IMO Yakima (www.yakima.com) makes the finest and strongest (due to their round tubing) roof rack systems. I am waiting on parts, including their safari rack for mine, will post when I get it dialed in.


----------



## prhim (Nov 27, 2003)

*Re: Mountain Bike racks for the Touareg? (Leweyb)*

There is a Thule bike carrier which fits inside the car - allowing you to carry two bikes upright, if you fold the rear seats down.


----------



## Cossa (Dec 15, 2003)

*Re: Mountain Bike racks for the Touareg? (prhim)*

Cool, thanks all.
I like the Thule interior mounted option. Has anyone actually tried this in the Touareg, and if so do you have any pics?








I noticed the X3 has something similar built-in that looked really cool.

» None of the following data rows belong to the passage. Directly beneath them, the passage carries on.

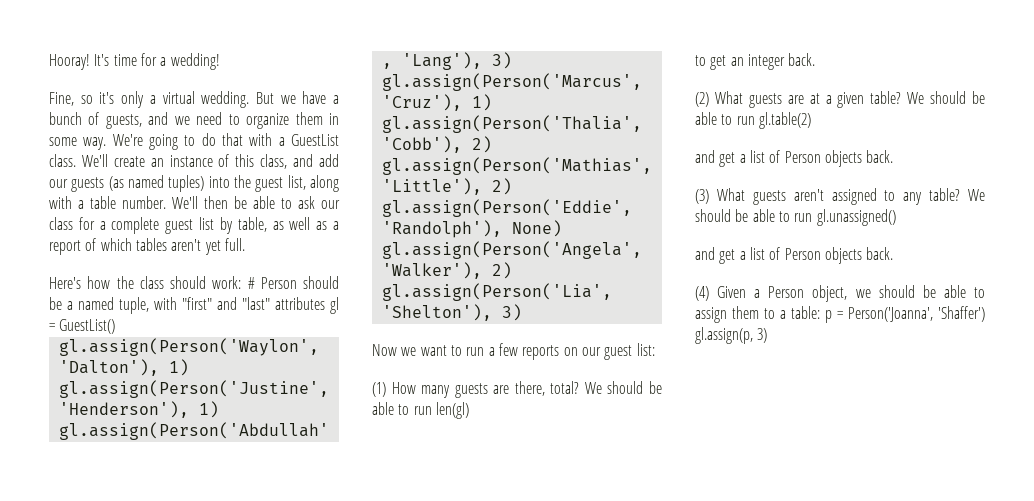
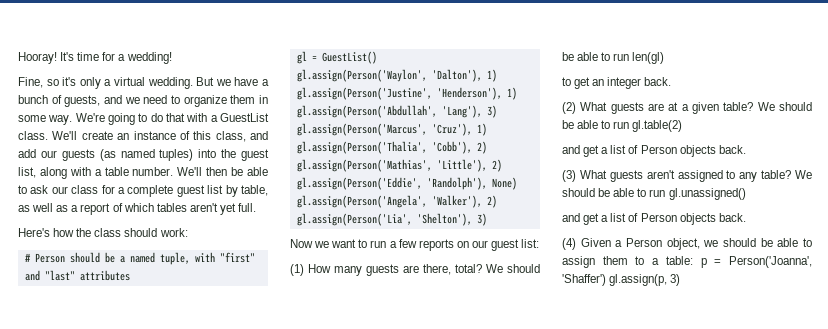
(242, 282) none -> (188, 232) //
(325, 303) none -> (130, 275) //

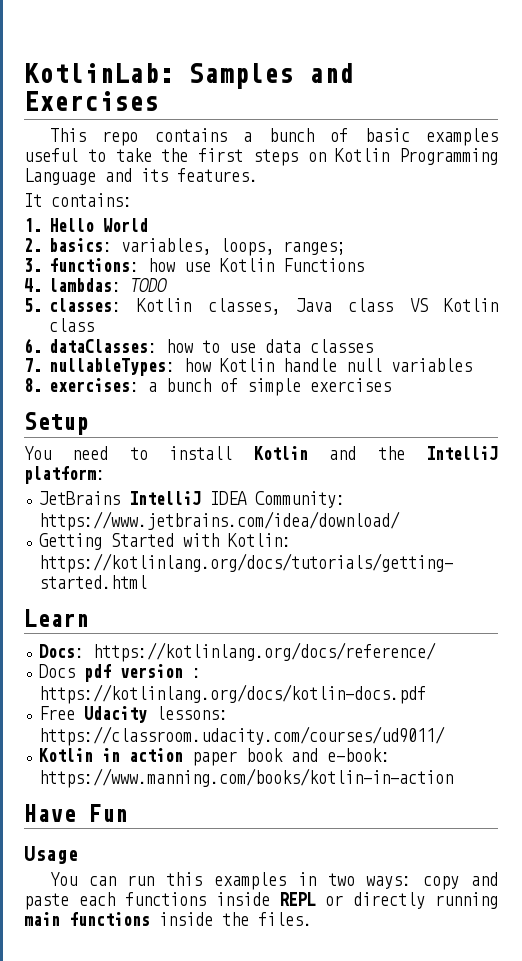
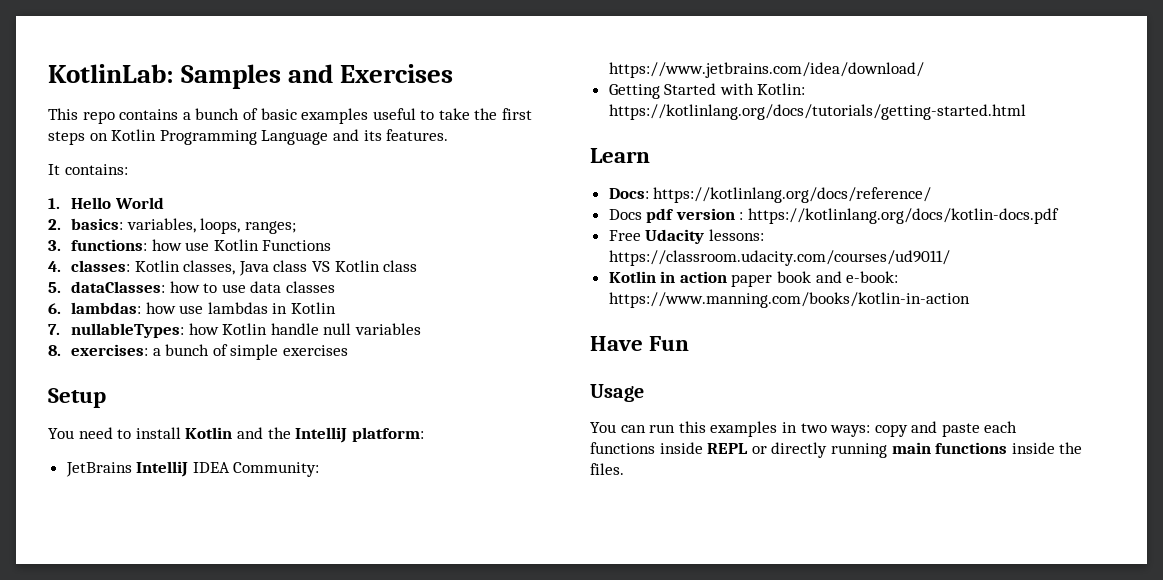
[49,278,167,292] [24,298,42,312] lambdas: TODO // 5. -> (61, 266) none
[24,338,42,353] 6. -> [48,282,61,293] 5.
(373, 346) none -> [48,302,336,314] // 6. lambdas: how use lambdas in Kotlin

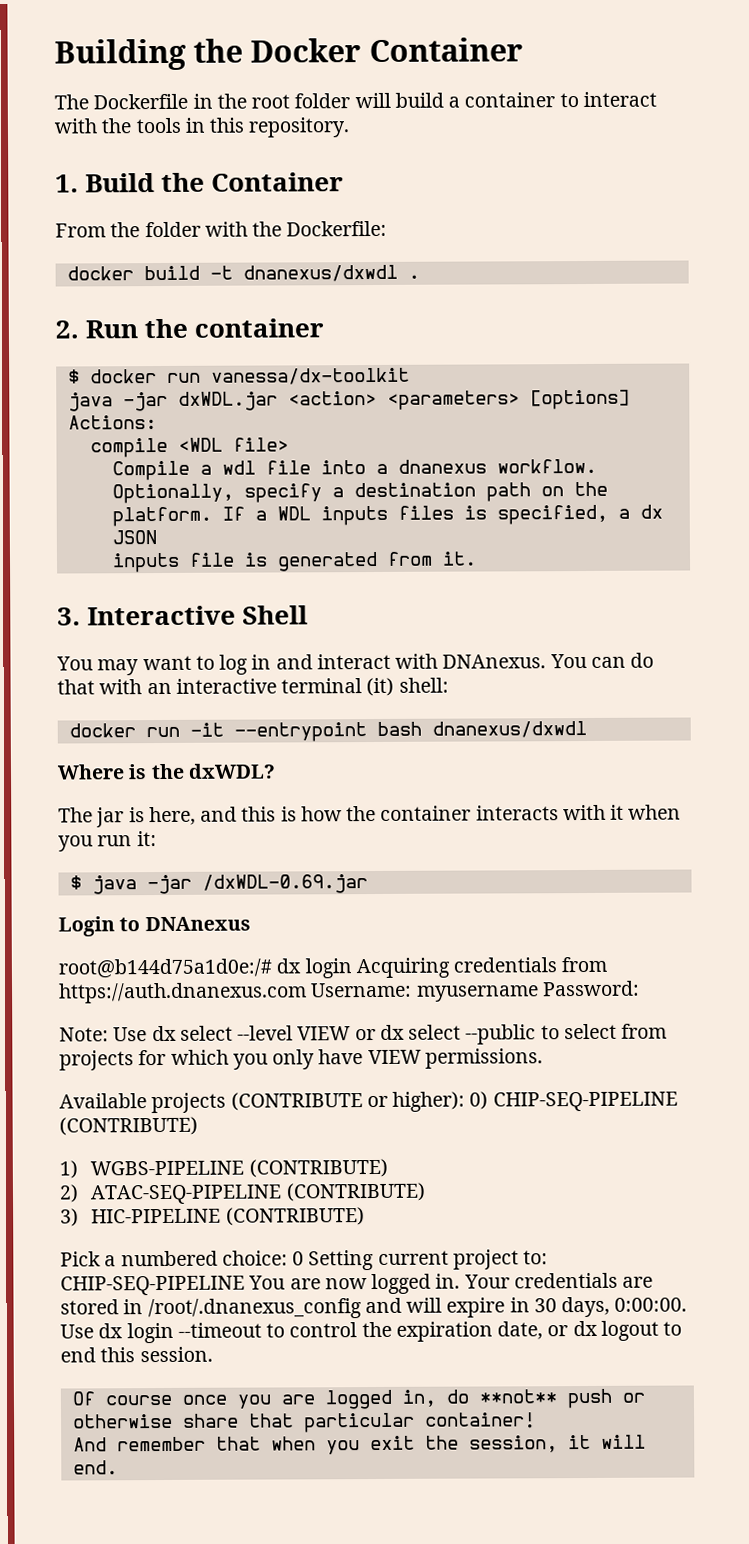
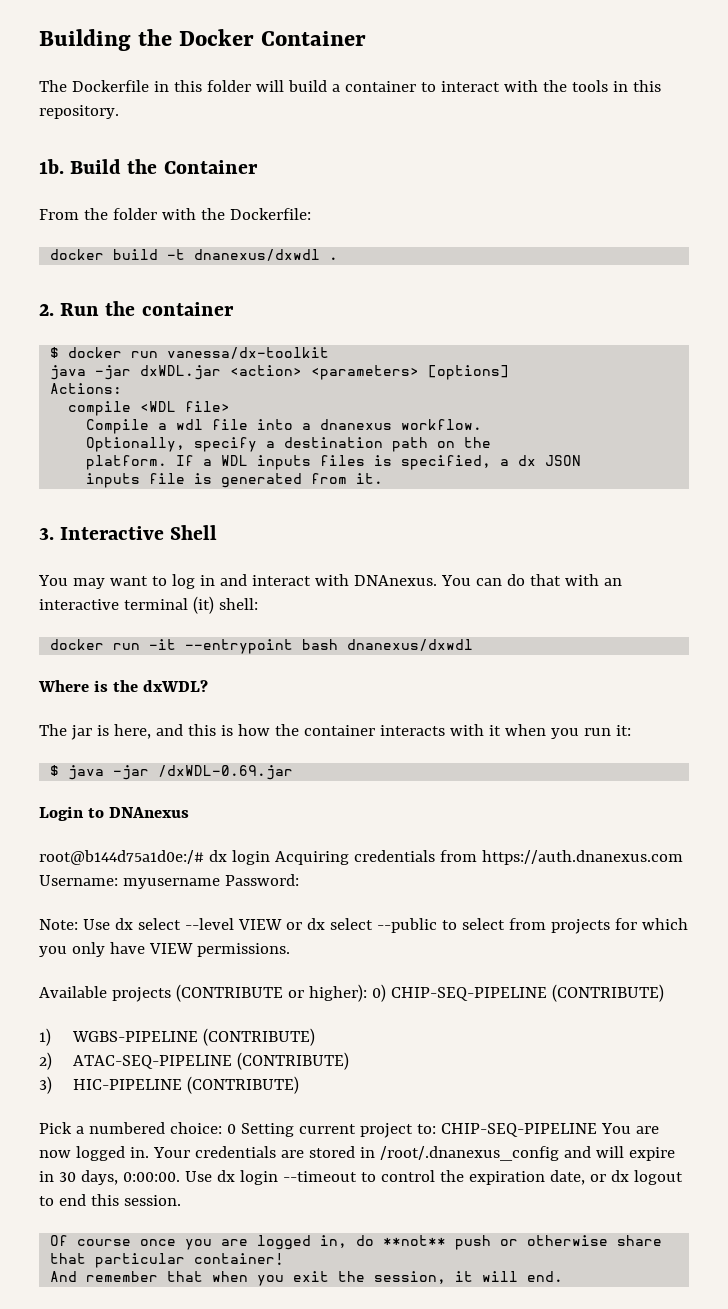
[216,93,291,109] the root -> [173,80,202,92] this
[55,174,79,193] 1. -> [39,159,64,174] 1b.

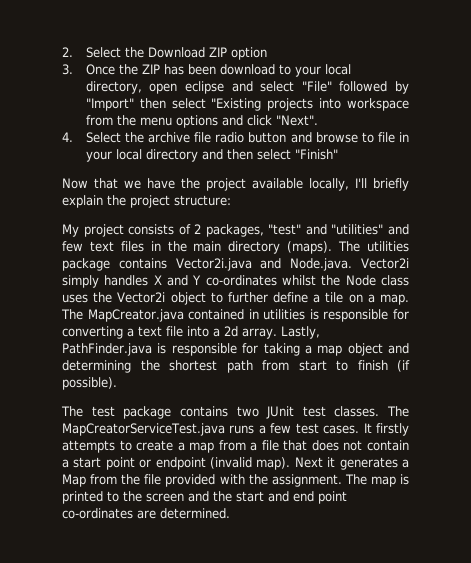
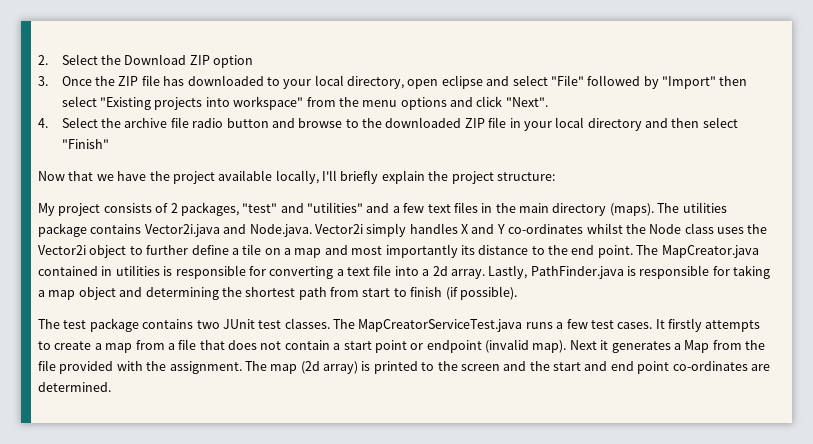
[163,64,275,75] has been download -> [141,75,264,86] file has downloaded
[347,98,409,111] workspace -> [233,96,304,110] workspace"
(374, 137) none -> [362,117,485,128] the downloaded ZIP
(409, 229) none -> [392,206,400,213] a
[379,294,409,305] map. -> [294,244,633,258] map and most importantly its distance to the end point.
(396, 481) none -> [300,361,358,374] (2d array)

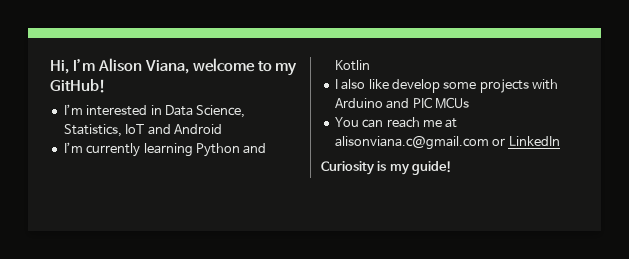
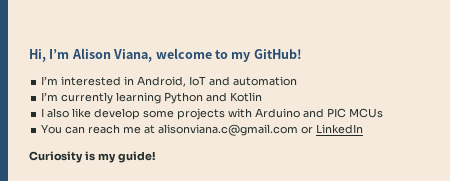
[164,105,246,118] [63,124,122,137] Data Science, Statistics, -> [137,76,187,87] Android,
[173,124,222,134] Android -> [233,76,298,86] automation

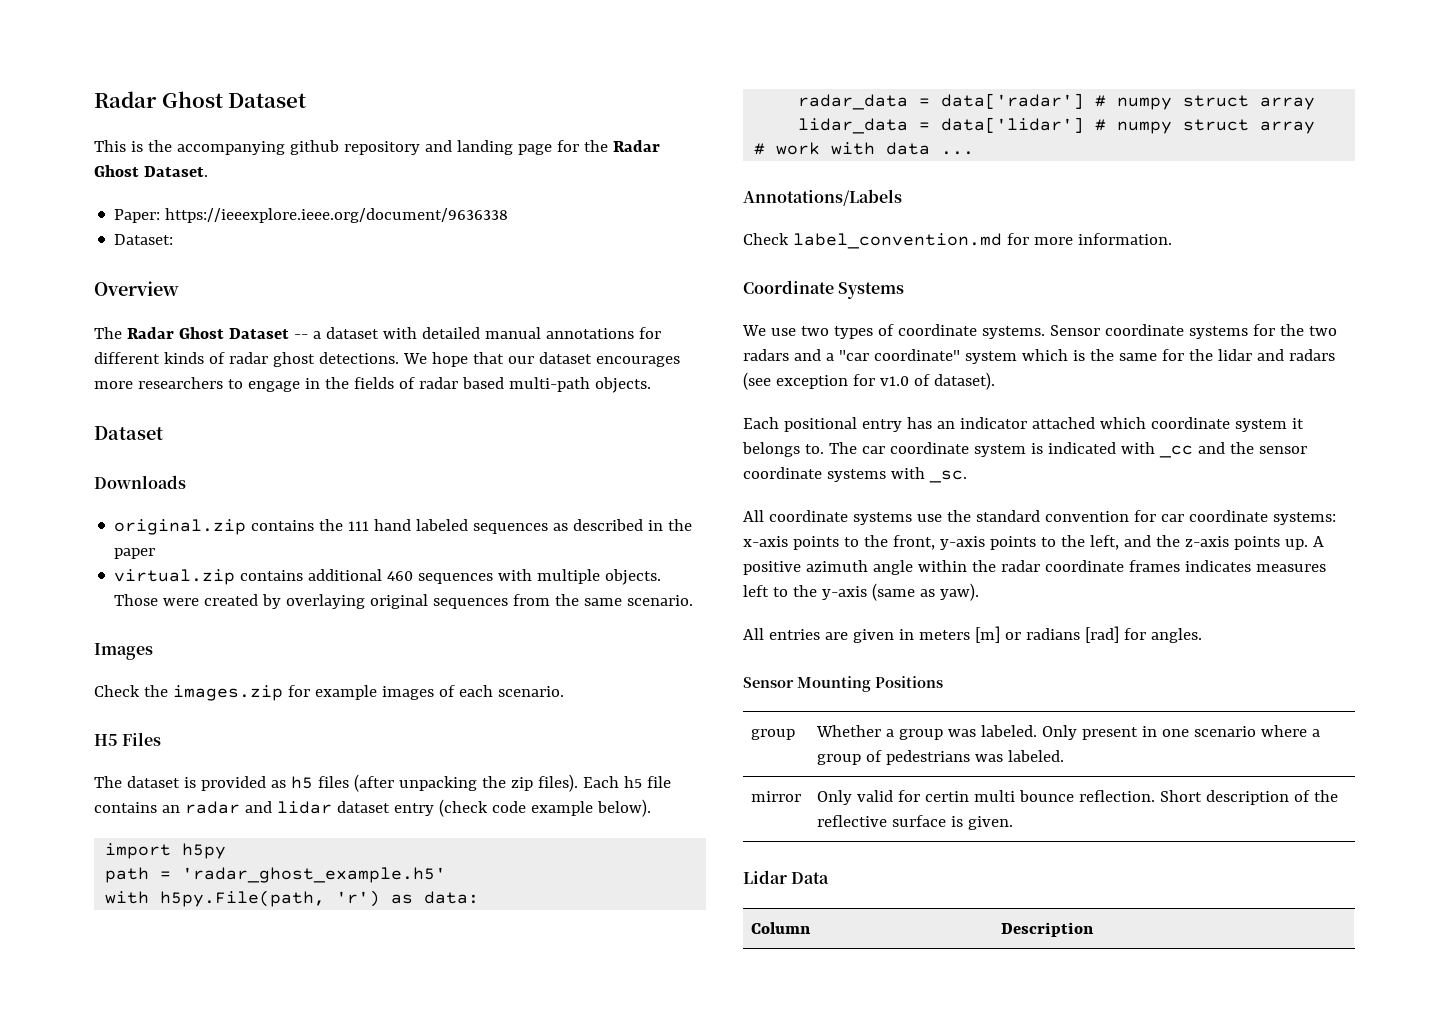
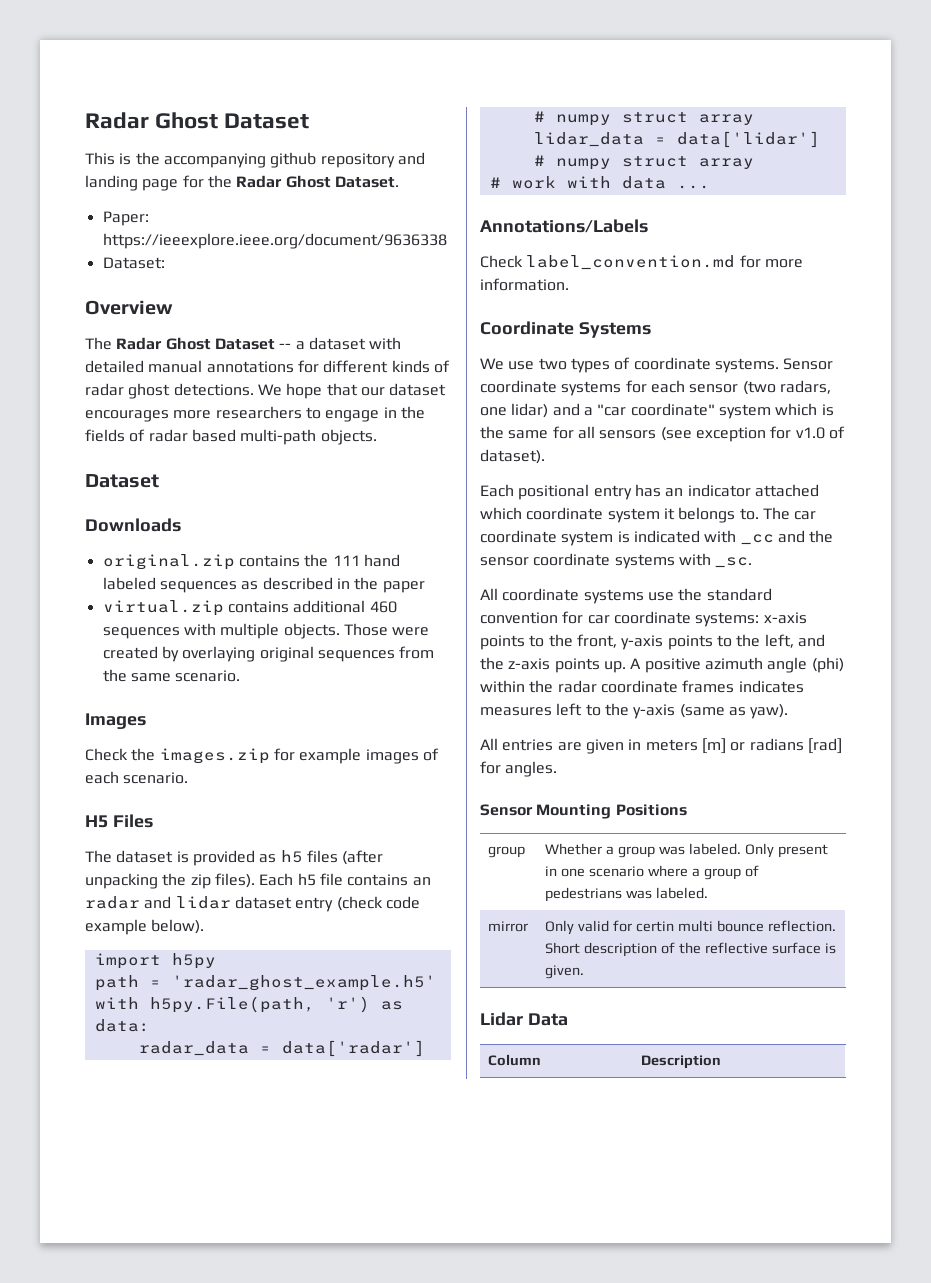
[1279,324,1337,336] [743,349,789,361] the two radars -> [650,380,831,395] [480,403,549,418] each sensor (two radars, one lidar)
[1188,349,1335,361] the lidar and radars -> [577,426,657,439] all sensors
(913, 567) none -> [811,657,844,673] (phi)

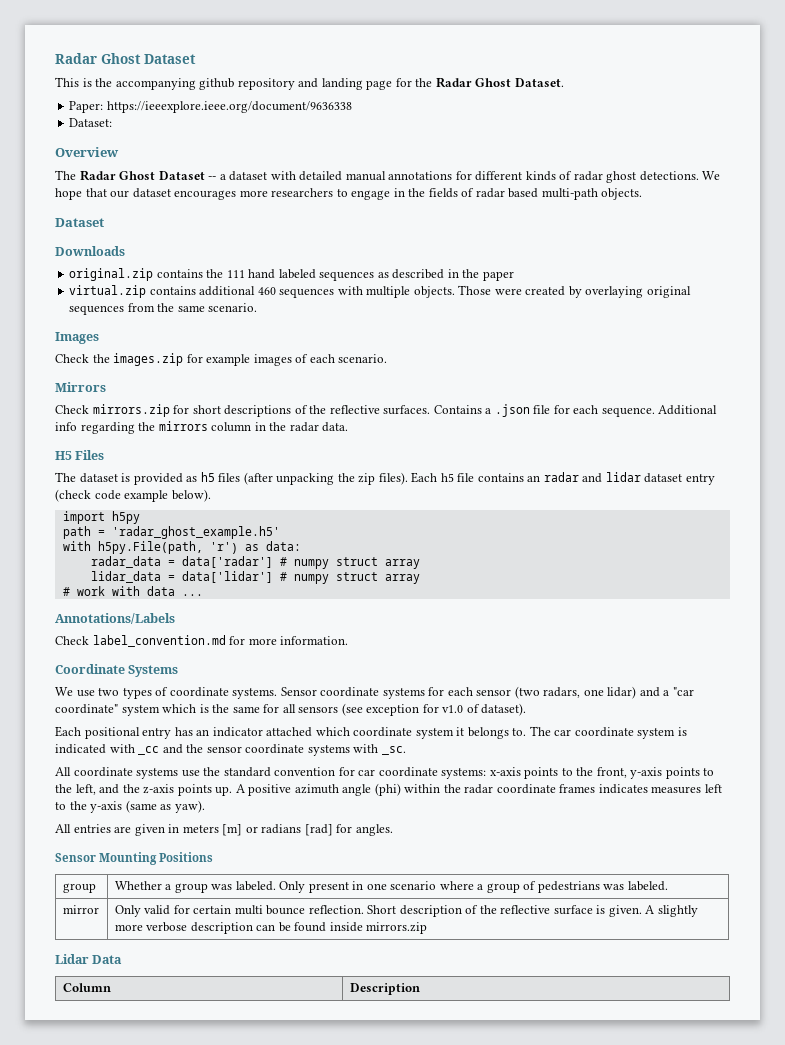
(189, 778) none -> [55,382,106,392] [55,404,718,417] [55,421,349,434] // Mirrors // Check mirrors.zip for short descriptions of the reflective surfaces. Contains a .json file for each sequence. Additional info regarding the mirrors column in the radar data.
[635,921,674,932] certin -> [193,905,232,914] certain
(585, 972) none -> [645,905,698,917] [114,922,428,934] A slightly more verbose description can be found inside mirrors.zip

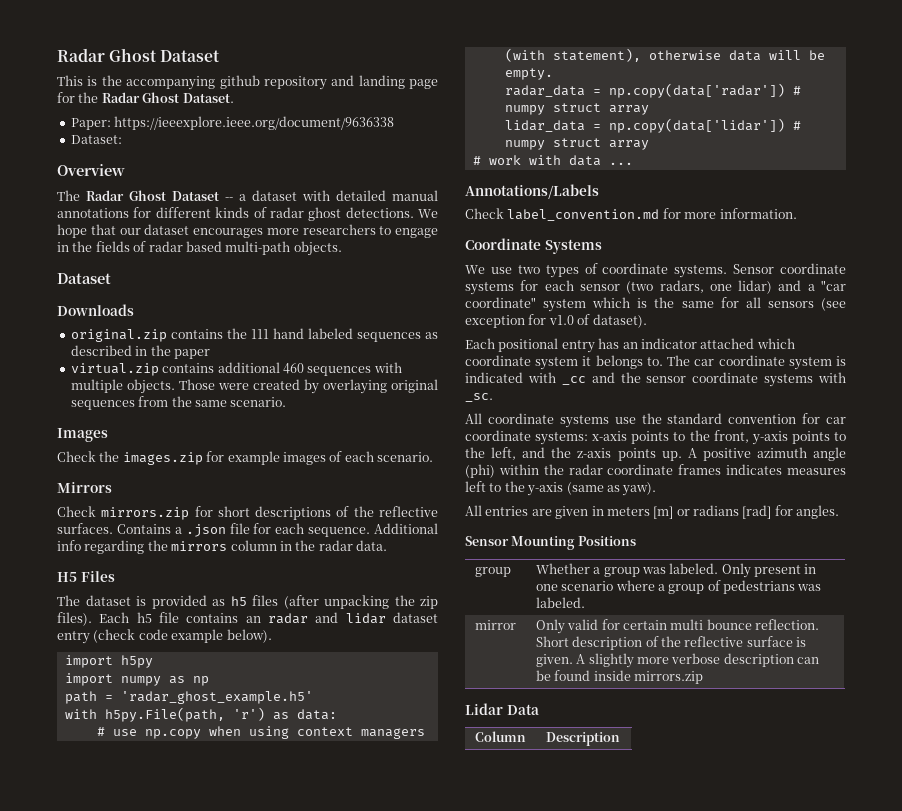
(140, 517) none -> [64,673,209,686] // import numpy as np
(301, 546) none -> [96,726,425,739] [504,48,825,62] [504,68,553,80] // # use np.copy when using context managers (with statement), otherwise data will be empty.
[181,556,273,568] data['radar'] -> [608,83,785,98] np.copy(data['radar'])
[181,571,273,583] data['lidar'] -> [608,118,785,133] np.copy(data['lidar'])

If I go this route I'll be sure to take some pictures and post 'em.
Thanks!


----------



## Cossa (Dec 15, 2003)

*Re: Mountain Bike racks for the Touareg? (Cossa)*

I like the trailer mounted option too. This one looks great here:
http://www.thuleracks.com/thul...u=938


----------



## TREG (Sep 20, 2003)

*Re: Mountain Bike racks for the Touareg? (Cossa)*

I saw a mountain bike holder fitted on a Passant at the dealer while picking up my T and the mots are same - T-bolt set up. Should fit just right on the Treg. Incidentally it is the same unit pictured on the Porsche site.


----------



## sdtreg (Dec 10, 2003)

*Re: Mountain Bike racks for the Touareg? (Cossa)*

I removed the factory rack and installed Yakima cross bars and towers. The is provided a level platform as opposed to the bowed shape of the VW crossbars. The towers fit right into the rails on the roof of the car. Works great; two bike mounts and a Load Warrior roof basket.


----------



## eclou (Feb 22, 2001)

*Re: Mountain Bike racks for the Touareg? (sdtreg)*

$90 Rhode Gear hitch rack. Can't beat the price, and it holds 3.
http://www.986host.com/gallery/eclou/DSC02354


----------



## bsdavis (Sep 30, 2003)

*Re: Mountain Bike racks for the Touareg? (sdtreg)*

Sdtreg--were you the one that posted photos of your rack setup awhile back? I'm thinking it was somebody with a Thule setup???? Anyway, if that wasn't you, could you post some photos? Thanks!


----------



## insguy (Nov 22, 2003)

*Re: Mountain Bike racks for the Touareg? (bsdavis)*

I've had the Thule system on every SUV I've owned, so naturally I went with their track mounts which replace the factory rack. All of my previous hardware is still good, so the feet and towers were all I needed. I really like the snap-on snap-off simplicity of this system. I leave the racks off until they are needed, and can have them on and ready in about 2 minutes. http://****************.com/smile/emthup.gif


----------



## skier (Aug 22, 2003)

*Re: Mountain Bike racks for the Touareg? (Cossa)*

I have the TranSport by Sportworks, which is a hitch mounted rack. They are at http://www.sportworks.com. It's pricey, but well worth the money imho.


----------



## lamontlawyer (Jul 28, 2004)

*Re: Mountain Bike racks for the Touareg? (Cossa)*

i did not see the interior on their website...do you have any pics of it...


----------



## Richard1 (Apr 26, 2004)

*Re: Mountain Bike racks for the Touareg? (skier)*

I have the same rack as Skier.
Its got to be the best hitch rack on the market
It works great for all bikes,
even if you got something funky like
a bike with a Cannondale Lefty fork


----------



## imorgan (Feb 10, 2005)

*Re: Mountain Bike racks for the Touareg? (TREG)*

The hitch mount thule racks are great !!


----------



## Tahoe12 (Mar 22, 2005)

I bought a Yakina Hitch mount rack when I first bought the Touareg. It works awesome and beats trying to lift a bike to the top of the car and scratching it if you slip. I used to have the roof rack on my last car but after the struggles of getting them on and off I would never buy one again. It doesn't hurt that my uncle is a Yakima dealer so I can get dealer cost on all the products. Boy are those prices marked up. I think I got my hitch mounted rack for around $80. Resale is $170.
http://www.orsracksdirect.com/yakima-8002400.html


_Modified by Tahoe12 at 10:41 PM 4-29-2005_


----------



## quattroTDI (Jan 3, 2005)

*Re: Mountain Bike racks for the Touareg? (Cossa)*


_Quote, originally posted by *Cossa* »_Has anyone found a good method of mounting and transporting mountain bikes with their Touareg? Any high-quality racks that work especially well with the Touareg?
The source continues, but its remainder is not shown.